Smith was an advocate of animal rights and denounced animal experiments as immoral. He was an opponent of vivisection and described it as "the most cruel injustice towards the animal".

Laurids Smith believed that God had endowed animals and humans with the right to enjoy life. The stewardship of animals therefore entails responsibility for humans since they have deprived animals of their freedom and this makes it vital that animals are treated well. Smith believed that animals could be eaten for food but not exploited beyond basic needs. Smith was familiar with the arguments of Wilhelm Dietler. He argued against the idea that animals can not possess rights because they cannot understand the ideas of right and duty. He reasoned that if this was correct then children and mentally ill people would not have rights either.
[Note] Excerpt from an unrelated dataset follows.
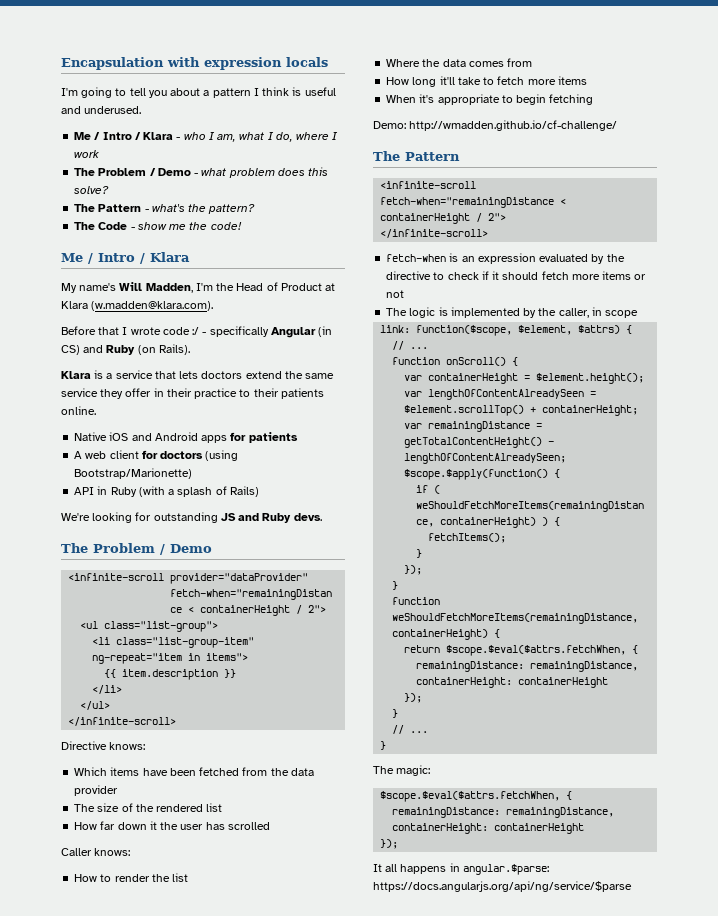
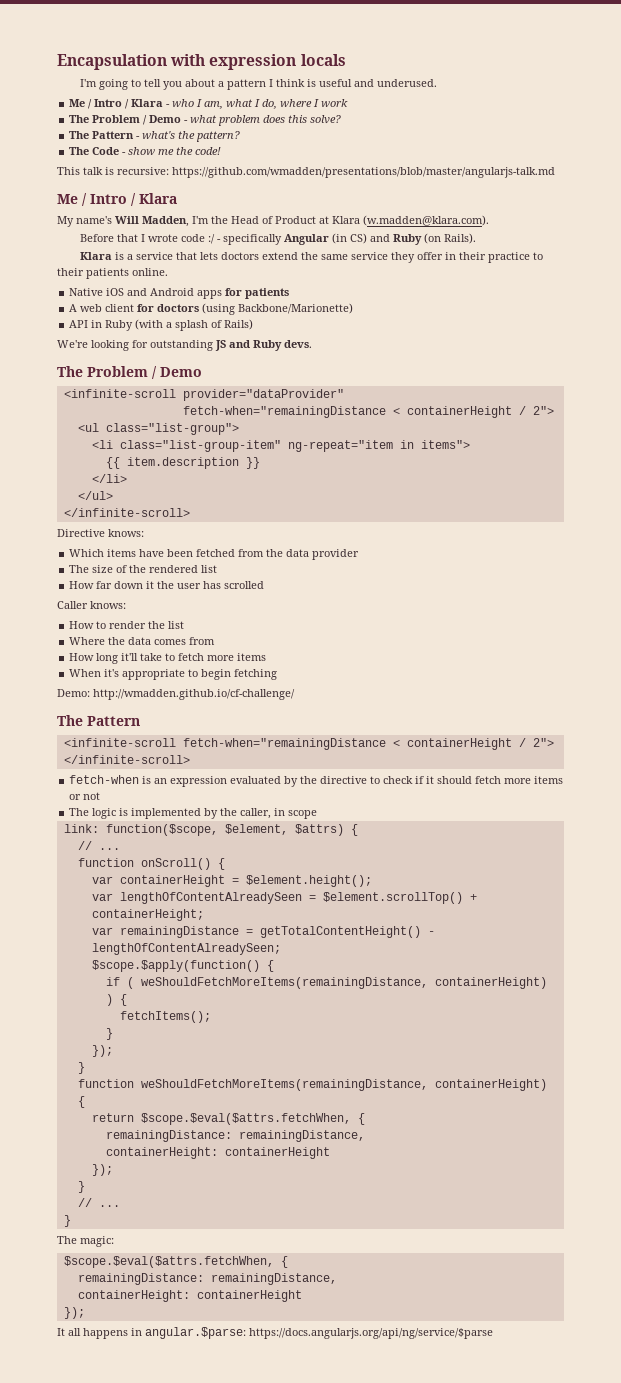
(242, 226) none -> [57,167,555,178] // This talk is recursive: https://github.com/wmadden/presentations/blob/master/angularjs-talk.md
[74,468,193,479] Bootstrap/Marionette) -> [238,303,354,314] Backbone/Marionette)

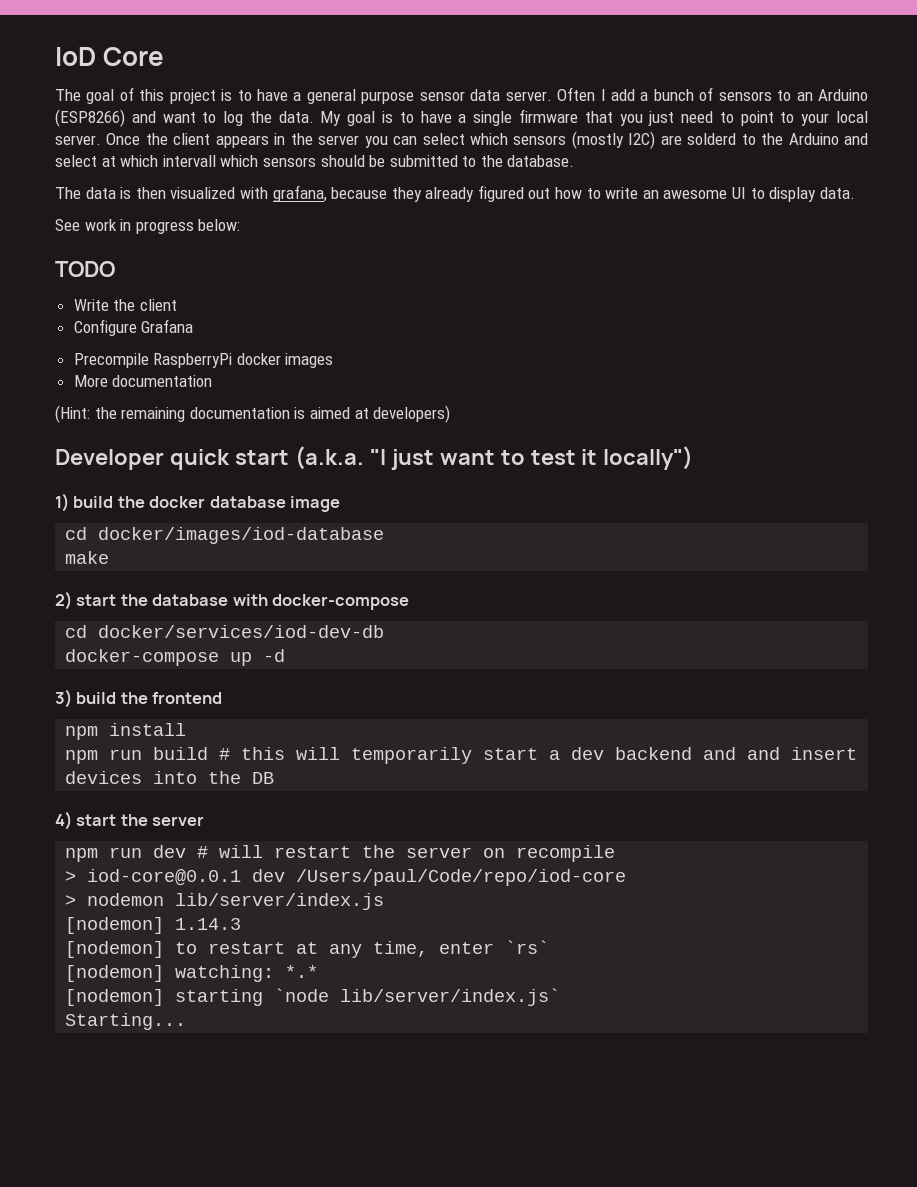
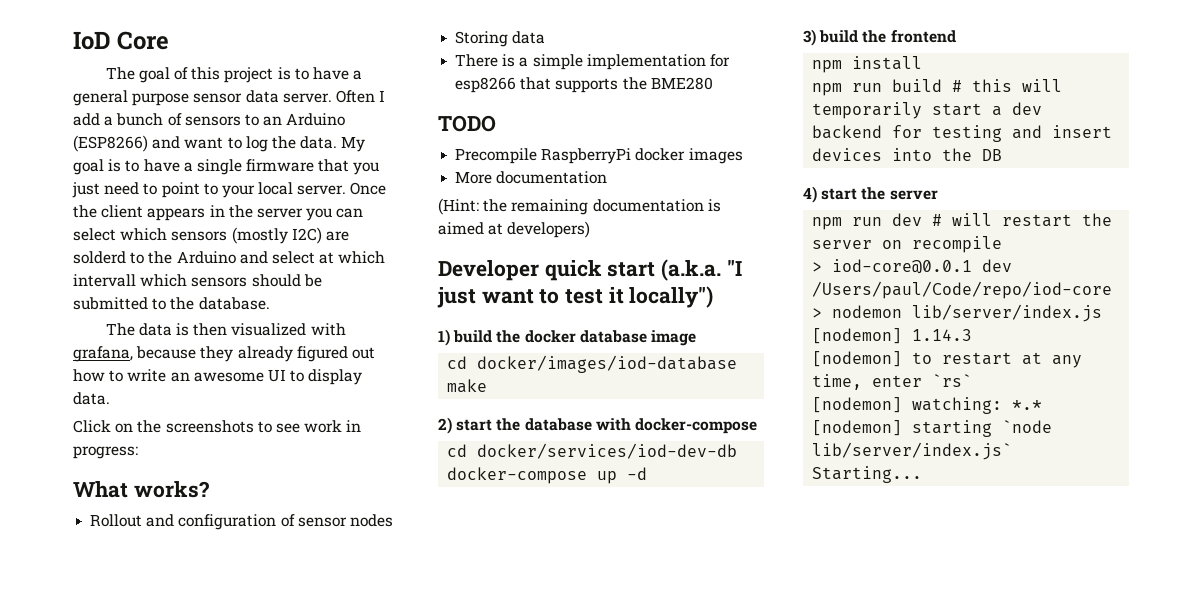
[55,219,241,234] [55,261,115,277] [73,299,177,311] [73,319,194,336] See work in progress below: // TODO // Write the client // Configure Grafana -> [73,420,362,433] [73,446,138,459] [73,481,210,498] [90,514,393,530] [455,31,546,47] [455,54,730,70] [455,77,713,93] [438,115,496,132] Click on the screenshots to see work in progress: // What works? // Rollout and configuration of sensor nodes // Storing data // There is a simple implementation for esp8266 that supports the BME280 // TODO
[703,747,737,760] and -> [892,125,1003,142] for testing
Smith stated that animals have a "right to happiness".

Smith held the view that animals are intellectual and sentient beings that are meant to experience happiness and joy as God intended. In 1791, Smith authored a book on the nature of animals and human duties towards them. The purpose was to bring "alleviation to the brute creation which is groaning under its sufferings". The book attempts to substantiate demands for kindness to animals with evidence of animal intelligence. It was published in Danish and German. Smith was influenced by a 1711 work by Adam Gottlieb Weigen, another early animal rights writer.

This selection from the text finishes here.